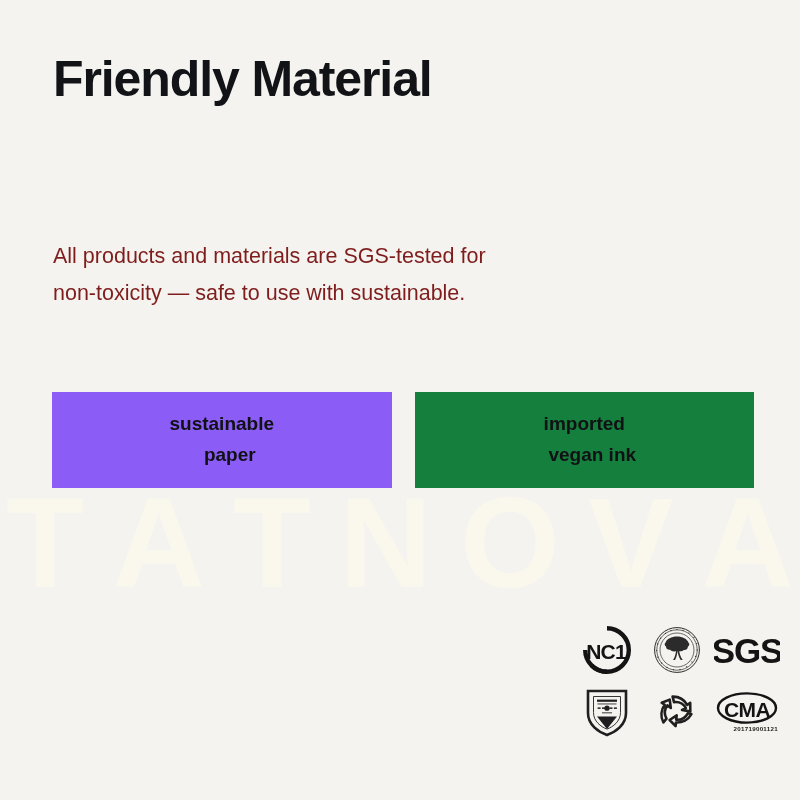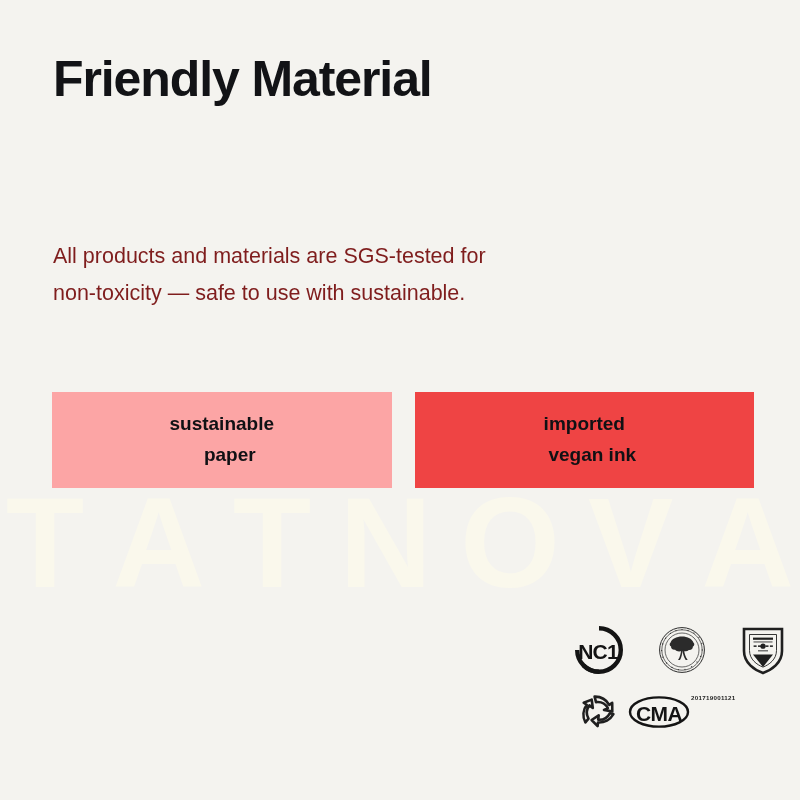--- a/index.html
+++ b/index.html
@@ -166,7 +166,7 @@
 </p>
 
 <div id="chips">
-  <div class="chip" style="background: #fca5a5;">
+  <div class="chip" style="background: #8b5cf6;">
     <span>sustainable</span>
     <span class="l2">paper</span>
   </div>

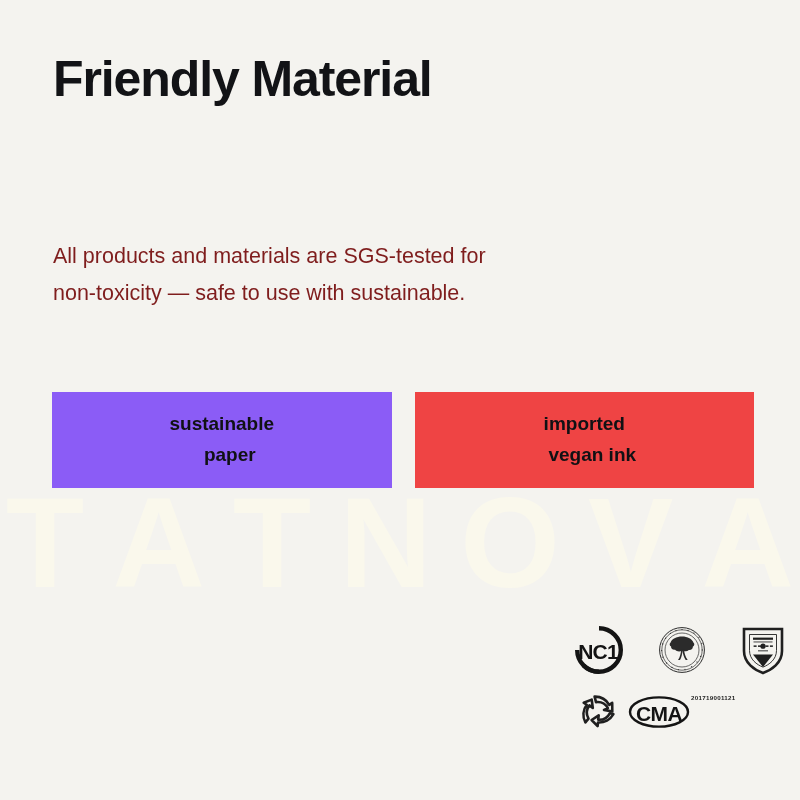--- a/index.html
+++ b/index.html
@@ -170,7 +170,7 @@
     <span>sustainable</span>
     <span class="l2">paper</span>
   </div>
-  <div class="chip" style="background: #ef4444;">
+  <div class="chip" style="background: #15803d;">
     <span>imported</span>
     <span class="l2">vegan ink</span>
   </div>

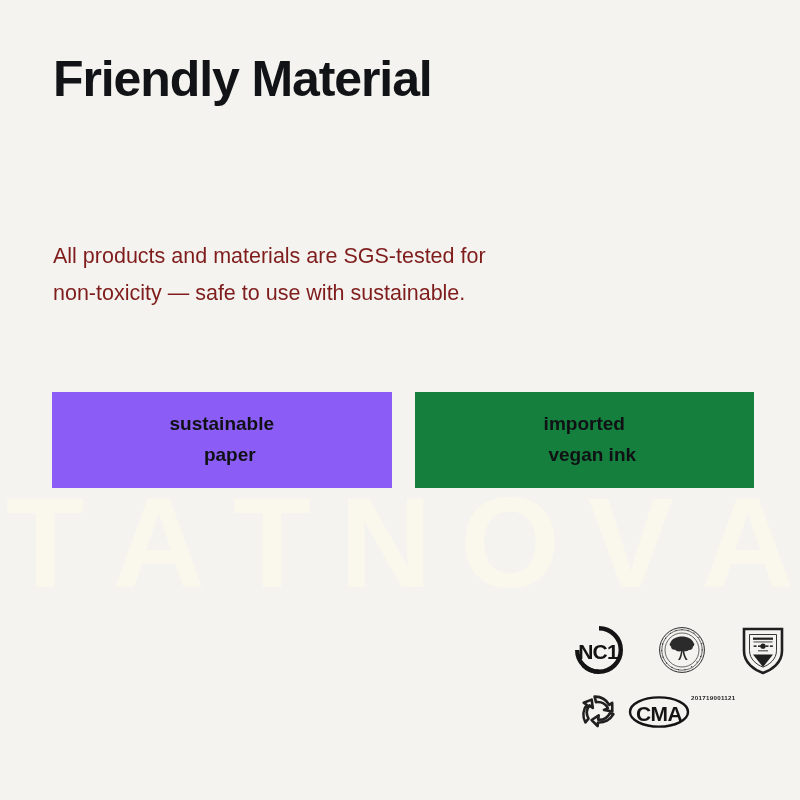--- a/index.html
+++ b/index.html
@@ -218,6 +218,7 @@
     </svg>
   </div>
 
+  <div class="badge badge-sgs">SGS</div>
 
   <div class="badge">
     <svg width="46" height="52" viewBox="0 0 46 52" aria-hidden="true">

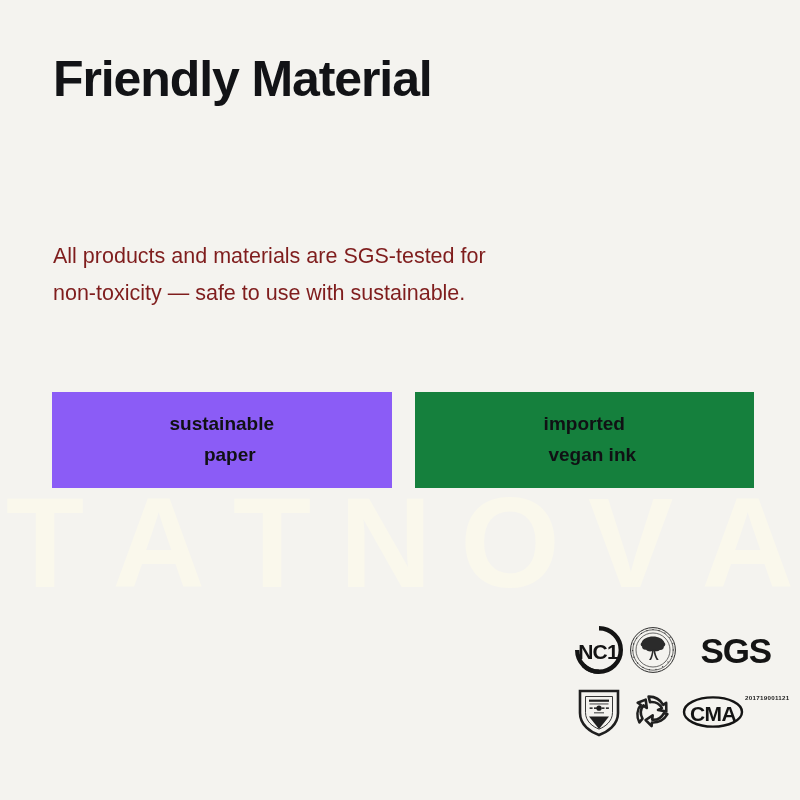--- a/index.html
+++ b/index.html
@@ -131,7 +131,8 @@
   }
   .cma-wrap {
     display: flex;
-    align-items: flex-start;
+    flex-direction: column;
+    align-items: flex-end;
     gap: 1px;
   }
   .cma-code {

------------------------------------------------------------------------

**Instructions to follow:**
Your answer must be the entries repeated exactly, with no pictures.

**Expected answer:**
--- a/index.html
+++ b/index.html
@@ -166,7 +166,7 @@
 </p>
 
 <div id="chips">
-  <div class="chip" style="background: #fca5a5;">
+  <div class="chip" style="background: #8b5cf6;">
     <span>sustainable</span>
     <span class="l2">paper</span>
   </div>

--- a/index.html
+++ b/index.html
@@ -170,7 +170,7 @@
     <span>sustainable</span>
     <span class="l2">paper</span>
   </div>
-  <div class="chip" style="background: #ef4444;">
+  <div class="chip" style="background: #15803d;">
     <span>imported</span>
     <span class="l2">vegan ink</span>
   </div>

--- a/index.html
+++ b/index.html
@@ -218,6 +218,7 @@
     </svg>
   </div>
 
+  <div class="badge badge-sgs">SGS</div>
 
   <div class="badge">
     <svg width="46" height="52" viewBox="0 0 46 52" aria-hidden="true">

--- a/index.html
+++ b/index.html
@@ -131,7 +131,8 @@
   }
   .cma-wrap {
     display: flex;
-    align-items: flex-start;
+    flex-direction: column;
+    align-items: flex-end;
     gap: 1px;
   }
   .cma-code {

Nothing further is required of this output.